# Parameter Study

**Author:** ZHENG Wenjie

**Last Update:** 2021-08-13

This notebook is related to Section 2.10 of the book.

For the plot renderer, I used 'notebook_connected' to reduce the file size. For personal use, replace it with 'notebook'.

In [1]:
from collections import namedtuple
from tqdm import trange
import numpy as np
import pandas as pd
import plotly.graph_objects as go
import plotly.express as px
from plotly.subplots import make_subplots
import plotly.io as pio
pio.renderers.default = 'notebook_connected' # or 'notebook' for personal use

from chapter02 import Bandit, Greedy, Optimistic, UCB, Gradient, play

## N independent bandits

Here, we have $N$ independent bandit machines, and each is tested against various algorithms. This is the experiment prescribed in the book.

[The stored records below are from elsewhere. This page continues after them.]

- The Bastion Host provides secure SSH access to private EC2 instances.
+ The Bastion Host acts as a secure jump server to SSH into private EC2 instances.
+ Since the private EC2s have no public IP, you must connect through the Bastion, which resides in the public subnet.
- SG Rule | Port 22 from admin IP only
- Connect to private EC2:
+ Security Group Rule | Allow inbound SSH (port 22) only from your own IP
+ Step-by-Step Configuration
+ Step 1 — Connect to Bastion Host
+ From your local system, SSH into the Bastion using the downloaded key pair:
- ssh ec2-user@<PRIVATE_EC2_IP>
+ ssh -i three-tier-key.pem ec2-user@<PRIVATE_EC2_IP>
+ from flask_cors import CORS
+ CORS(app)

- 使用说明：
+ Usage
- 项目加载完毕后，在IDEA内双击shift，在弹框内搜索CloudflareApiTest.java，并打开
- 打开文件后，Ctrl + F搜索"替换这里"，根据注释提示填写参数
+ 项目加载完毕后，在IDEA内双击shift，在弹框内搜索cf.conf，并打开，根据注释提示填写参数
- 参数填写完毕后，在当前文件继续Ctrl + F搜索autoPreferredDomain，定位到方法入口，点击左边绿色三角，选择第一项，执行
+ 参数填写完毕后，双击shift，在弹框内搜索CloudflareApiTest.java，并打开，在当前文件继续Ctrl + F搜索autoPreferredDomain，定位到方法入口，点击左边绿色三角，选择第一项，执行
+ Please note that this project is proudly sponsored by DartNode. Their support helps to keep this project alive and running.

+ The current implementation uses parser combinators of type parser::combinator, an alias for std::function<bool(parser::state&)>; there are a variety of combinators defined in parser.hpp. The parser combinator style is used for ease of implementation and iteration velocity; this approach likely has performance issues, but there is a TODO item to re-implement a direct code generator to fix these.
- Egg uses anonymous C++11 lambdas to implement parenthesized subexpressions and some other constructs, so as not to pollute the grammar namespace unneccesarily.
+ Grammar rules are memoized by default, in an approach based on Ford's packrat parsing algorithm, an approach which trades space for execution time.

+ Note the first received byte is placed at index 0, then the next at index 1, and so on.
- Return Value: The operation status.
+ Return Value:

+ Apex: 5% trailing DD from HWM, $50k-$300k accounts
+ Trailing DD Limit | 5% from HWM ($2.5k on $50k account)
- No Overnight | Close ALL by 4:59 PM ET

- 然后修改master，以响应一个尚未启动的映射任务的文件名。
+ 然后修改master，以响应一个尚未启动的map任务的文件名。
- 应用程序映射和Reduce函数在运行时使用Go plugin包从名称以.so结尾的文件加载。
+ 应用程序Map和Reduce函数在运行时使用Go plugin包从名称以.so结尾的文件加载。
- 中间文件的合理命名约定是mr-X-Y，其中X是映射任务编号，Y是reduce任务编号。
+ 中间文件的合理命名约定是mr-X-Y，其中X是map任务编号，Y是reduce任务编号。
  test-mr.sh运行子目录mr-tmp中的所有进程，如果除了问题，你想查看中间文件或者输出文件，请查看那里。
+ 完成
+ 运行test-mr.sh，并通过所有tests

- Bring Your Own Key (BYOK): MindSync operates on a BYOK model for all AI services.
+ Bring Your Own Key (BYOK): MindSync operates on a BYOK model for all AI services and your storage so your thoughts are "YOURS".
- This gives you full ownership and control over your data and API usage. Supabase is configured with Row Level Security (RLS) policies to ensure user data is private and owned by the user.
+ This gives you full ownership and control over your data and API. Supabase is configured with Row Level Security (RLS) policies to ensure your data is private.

It is noteworthy that the experiment presented here is slightly different from Zhang Shangtong's, which uses a different set of $N$ bandits for different algorithms.

In [2]:
Configuration = namedtuple('Configuration', ['algo', 'parameter', 'reward', 'hit'])

In [3]:
T = 1000
greedy = Configuration(Greedy, np.logspace(-7, -2, num=6, base=2), np.zeros((6, T)), np.zeros((6, T)))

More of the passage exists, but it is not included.